Government Funding of Basic Research Is Essential, But Universities Should Not Subsidize It.

IMG_4392Ever since World War II, the American economy has been bolstered by public funding of basic research, which translated to many advancements in our daily life. Vannevar Bush’s 1945 document “Science: The Endless Frontier” helped establish the National Science Foundation (NSF), the National Institute of Health (NIH) and later the Defense Advanced Research Projects Agency (DARPA) as funding agencies to university researchers in the U.S. There is incontrovertible evidence that such a strategy has kept this country at the pinnacle of innovations and assuring an economic advantage that no other country could match for at least the past six decades since 1945. Our present course of science funding seems to imperil our advantages in this regard.

At the height of the federal R&D spending on science in the early 1970s, 1.2% of GDP was spent on it. However, ever since then an erosion of spending has occurred, and in 2016 the spending was down to 0.8%.  This is a troubling trend since the federal R&D is what sustains almost all the basic research in this country.  Whereas 70% of aggregate R&D was federal in the 1960s, now it is only 29%.  Although the 71% of total R&D is now industrial, it is mostly developmental (D) instead of research (R). Private sector funding is mostly short-term for the immediate development of a product, and seldom fund long-term research or support risky endeavors.  Basic R&D, supported by the federal government has been the bulwark of our economic engine that propelled us to the envy of the world.  The seed corn of our innovation is federal R&D funding, which in time translates to technologies that keep us at the forefront. To date, we have fallen to 10th place in total R&D investments among the OECD nations. China, India, Korea and other developing nations are outpacing our investments and it is predicted that at the current rates, China will surpass USA by 2025. This will be tantamount to squandering our existing advantages in sustaining innovation that stimulates new discoveries and leads to job growth.

Let us consider a few examples of investments that have provided huge returns as far as our economic prosperity is concerned.

  • The first example is from the digital technology improvements that have simplified a lot of our daily activities. It is no surprise to point out that we now live in a digital world where every aspect of our daily lives are tracked, stored and measured. The iPhone is one device we rely on every day to conduct our daily life. Yet, not many people realize how many of the components of this elegant device were developed through government funded research. Practically, every major element in it is a result of university or federal laboratory research. The economist Mariana Mazzucato elegantly pointed this out in her book “The Entrepreneurial State”.
  • A second example worth noting is the evolution of the “hydro-fracking” technology and the resulting abundance of natural gas resources that has changed our country from an overall importer to the largest exporter of natural gas.  This technology was seeded by grants from the Department of Energy in the 1960’s and further refined through both university and industry research.
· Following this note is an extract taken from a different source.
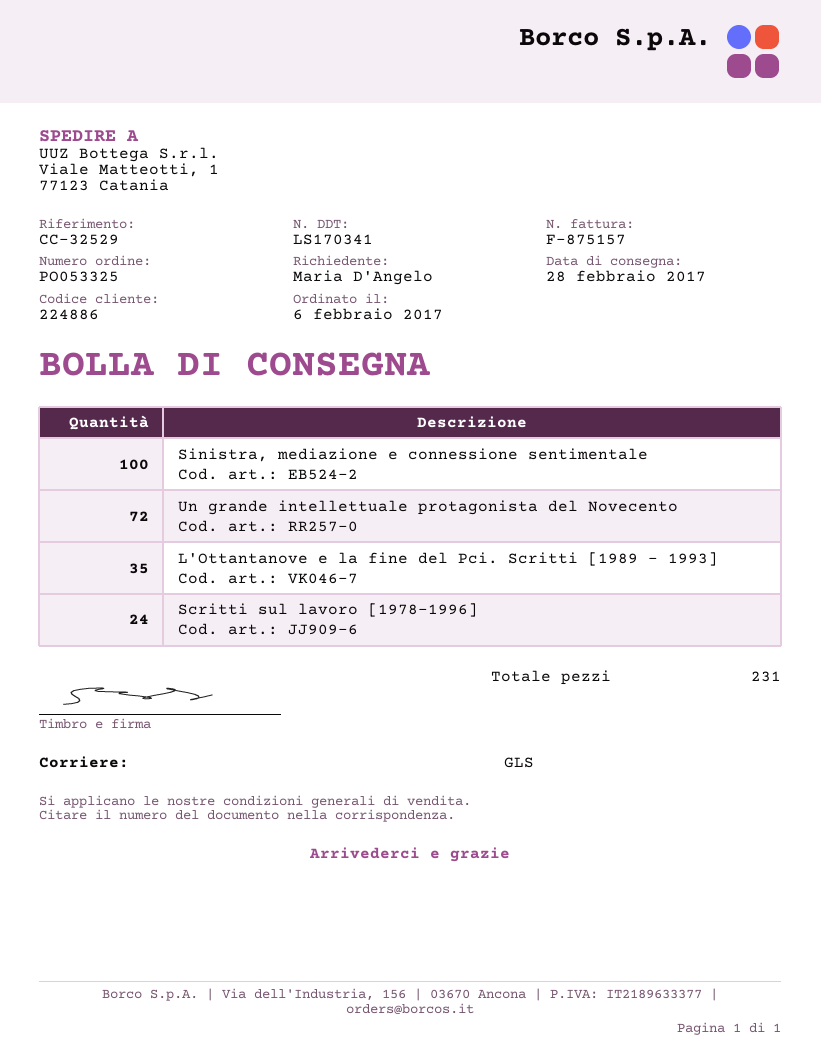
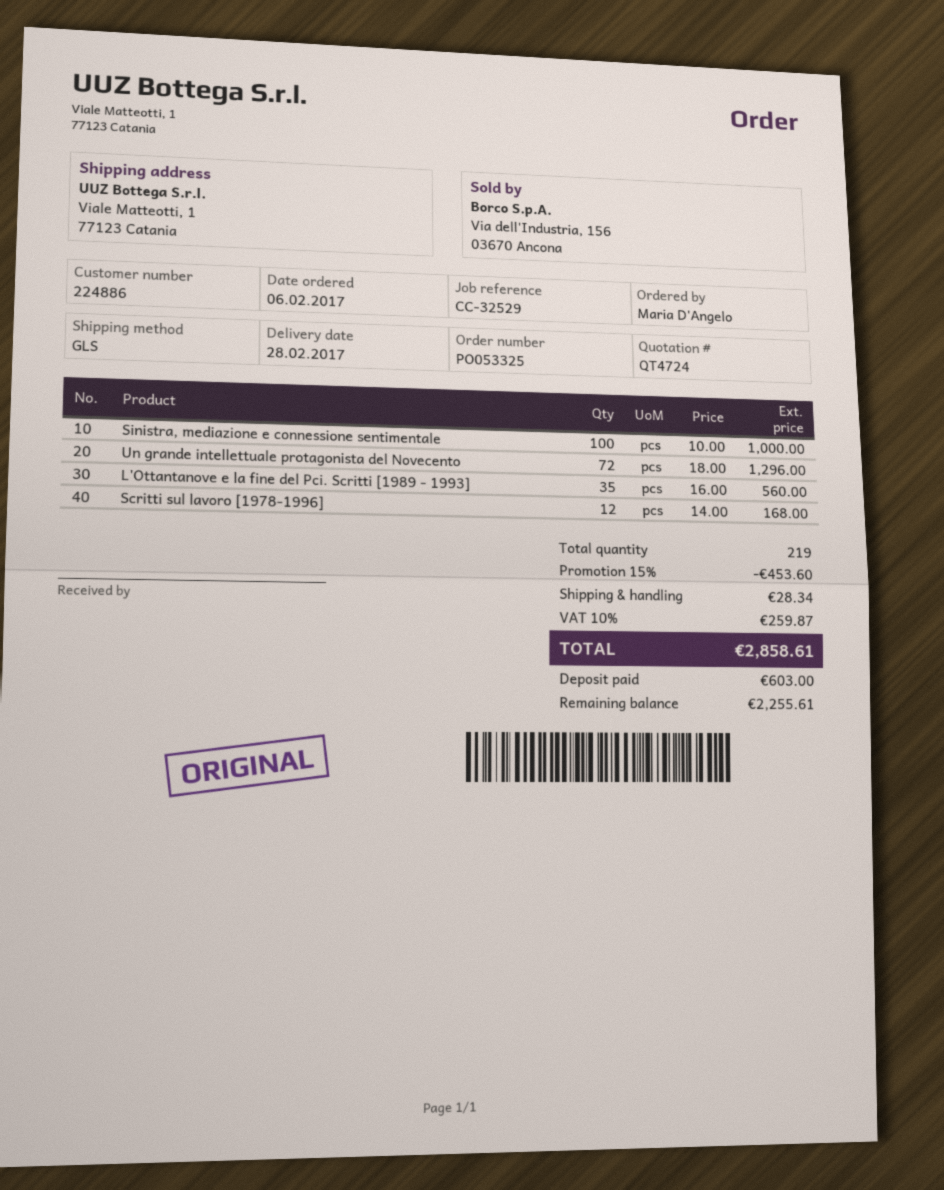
Scritti sul lavoro [1978-1996]: 24 -> 12
total quantity: 231 -> 219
This has certainly made us much less reliant on foreign imports and also revolutionized our chemical and petrochemical industry.
  • A third example is the on-going revolution in genomics. Starting with the delineation of the structure of DNA, there have been continual efforts at determining the genomes of various species. A majority of these basic research efforts were publicly funded through the National Institutes of Health and assisted by private foundations. As a result, we have now reached the stage of determining our entire genetic composition at prices as low as a few hundred dollars. The primacy of public funded research in understanding various diseases and their treatment is undeniable.

As I pointed our earlier, most of the funding for basic research from federal sources has been continually declining for the last three decades.  The industry funding has not made up for this lack of resources.  The universities have been increasingly spending their scarce resources to stem the tide, but with little effect. The recent NSF document (https://ncsesdata. nsf.gov/herd/2016/ ) clearly showed that this is the case. Universities cannot sustain this effort any longer due to both steady disinvestment of public funding by States and increasing financial pressures on universities. As spelled out in the 2012 National Research Academy report “Research Universities and the Future of America: Ten Breakthrough Actions Vital to Our Nation’s Prosperity and Security”, there has to be a complete re-think of the priorities of the U.S. legislative and executive branches on how much extra and sustained spending on basic research has to be maintained in the coming decade so that we retain our inherent advantages in the scientific and technological fronts.